The decision was made final when I asked the candidate what web framework they were using. I asked whatever they were using ASP.NET WebForms, ASP.NET MVC or ASP.Net Web API. Note that from my perspective, it is a list in a ascending worth order, and you you are using something not on it, that is a plus (it means you aren’t just using whatever is available, which is nice). So I was quite excited when the candidate said (confusedly) “none of them”. Then it took me putting on my investigative hat and asking a lot of questions about how they are actually doing things before it finally came out that they were doing ASPX.

Not knowing the name of the environment in which you are working with for the past several years… I am not sure what to call it.

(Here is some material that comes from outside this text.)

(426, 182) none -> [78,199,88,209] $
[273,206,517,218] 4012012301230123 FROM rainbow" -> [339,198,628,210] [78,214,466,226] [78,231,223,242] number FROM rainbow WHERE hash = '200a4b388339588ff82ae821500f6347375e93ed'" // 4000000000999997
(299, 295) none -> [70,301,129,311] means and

At least the candidate was able to let me know how they were using that in great detail. We do stuff in Page_Init, then we have  a method that load the data from the database and put it in the ViewState or the Session, then we bind it to a grid, and most of the code is in the grid event handlers. I am sure that the candidate is a great web developer, but I would rather that this particular candidate be great at another location.

The second candidate actually passed our phone screen and was invited to an interview. We have a fairly basic interview process. Some background information for both sides, then a few questions that you need to solve in Visual Studio (and yes, you have full MSDN & Google access) and then a technical portion of the interview that include a system design and a more detailed set of technical knowledge questions.

Now, I am sure that you have heard about interesting interview questions like sort a 100 GB file in a machine 32 bits with 512MB of memory. I admit that something like that would be challenging and interesting. I would probably quite enjoy seeing how people deal with that.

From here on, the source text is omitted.